Reputation: 4914
I have a dataframe that I would like to calculate a new column for. The column would contain ax+by; x and y are columns while a and b are scalars. The catch is that the scalar coefficients are different for different groups defined in a third column 'groups'. I tried doing this by looping over the groups but I get NULL as my output. "Coefficients" is a dictionary of lists [a,b]
for group in df['groups'].unique():
coef_list = Coefficients[group]
temp = df[df['groups']==group ]
df['calculation'] = coef_list[0] * temp['x'] + coef_list[1] * temp['y']
I thought it would work by only adding values by matching on index. Do I need to use assign or something.
Upvotes: 1
Views: 37
Reputation: 294218
Consider the dataframe df
and Coefficients dictionary coef
coef = dict(G1=[1, 2], G2=[3, 4])
df = pd.DataFrame(dict(
groups=['G1'] * 4 + ['G2'] * 4,
x=range(1, 9), y=range(1, 9)[::-1]
))
Solution
We can generate the grouping values with map
and use of the pd.DataFrame
constructor
myvars = ['x', 'y']
gvals = pd.DataFrame(df.groups.map(coef).values.tolist(), df.index, myvars)
gvals
x y
0 1 2
1 1 2
2 1 2
3 1 2
4 3 4
5 3 4
6 3 4
7 3 4
We can then assign
a new column after multiplying and summing.

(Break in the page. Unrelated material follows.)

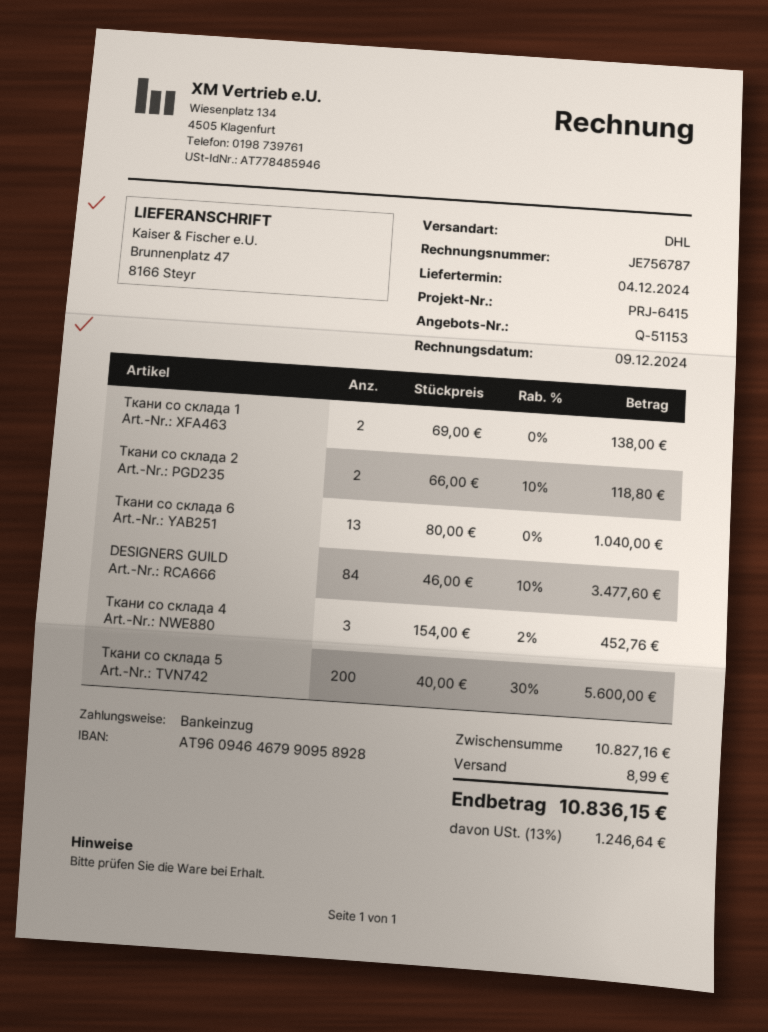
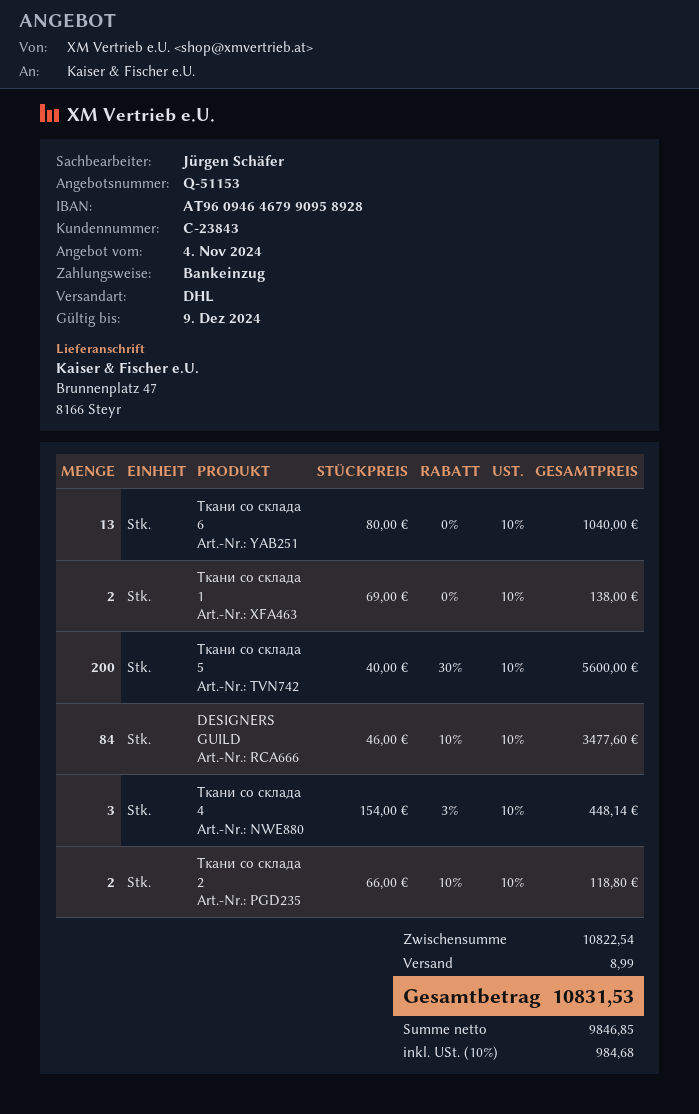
Ткани со склада 4: 3 x 154.00 - 2% = 452.76 -> 3 x 154.00 - 3% = 448.14
subtotal: 10827.16 -> 10822.54
tax: 13% = 1246.64 -> 10% = 984.68
total: 10836.15 -> 10831.53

df.assign(calculation=gvals.mul(df[myvars]).sum(1))
groups x y calculation
0 G1 1 8 17
1 G1 2 7 16
2 G1 3 6 15
3 G1 4 5 14
4 G2 5 4 31
5 G2 6 3 30
6 G2 7 2 29
7 G2 8 1 28
This can be made quicker by accessing the numpy arrays
df.assign(calculation=(gvals.values * df[myvars].values).sum(1))
Upvotes: 2